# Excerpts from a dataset
++++++

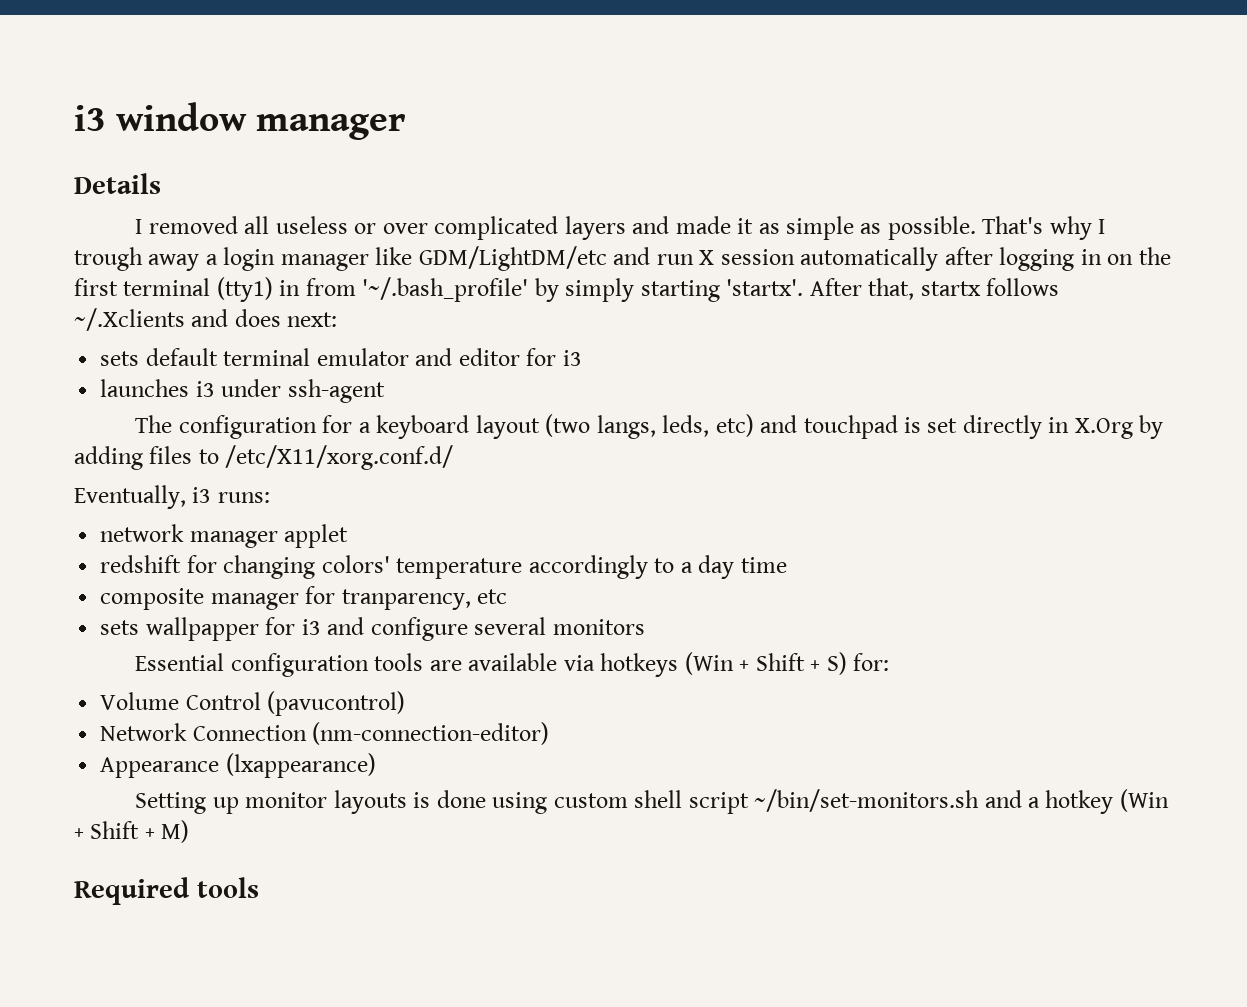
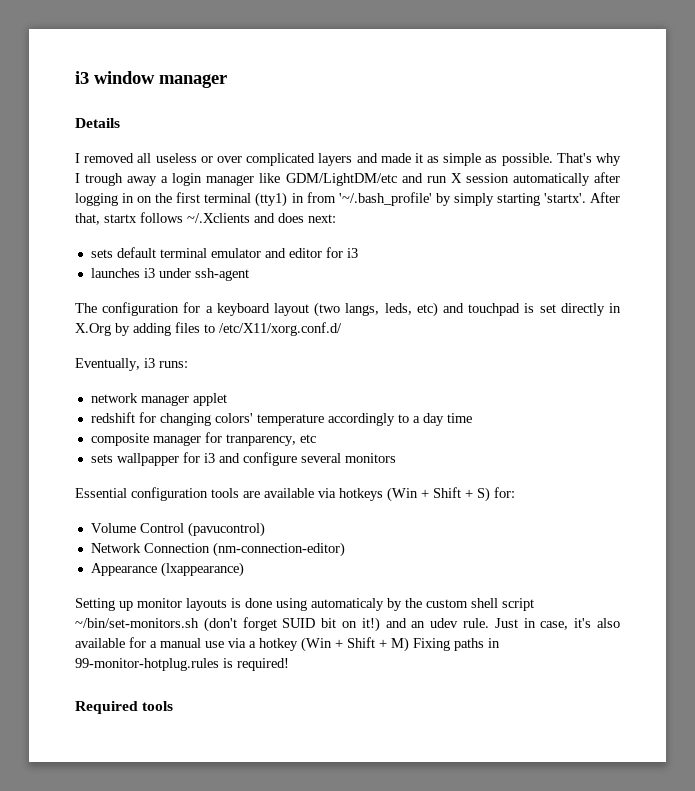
(548, 803) none -> [311,598,422,611] automaticaly by the
[984,790,1022,808] and -> [203,617,621,632] [75,637,246,648] (don't forget SUID bit on it!) and an udev rule. Just in case, it's also available for a manual use via
(190, 831) none -> [413,638,500,651] [75,658,289,671] Fixing paths in 99-monitor-hotplug.rules is required!

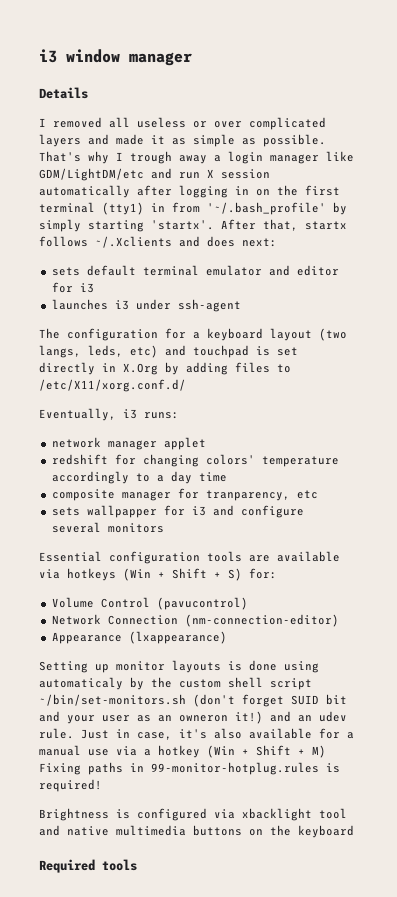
[342,621,358,628] on -> [39,711,228,724] and your user as an owneron
(289, 664) none -> [39,808,347,821] [39,825,354,838] // Brightness is configured via xbacklight tool and native multimedia buttons on the keyboard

++++++

# PROBLEM DETAILS
If a line in the data above contains "none", return that line.

# RESULT BELOW
(548, 803) none -> [311,598,422,611] automaticaly by the
(190, 831) none -> [413,638,500,651] [75,658,289,671] Fixing paths in 99-monitor-hotplug.rules is required!
(289, 664) none -> [39,808,347,821] [39,825,354,838] // Brightness is configured via xbacklight tool and native multimedia buttons on the keyboard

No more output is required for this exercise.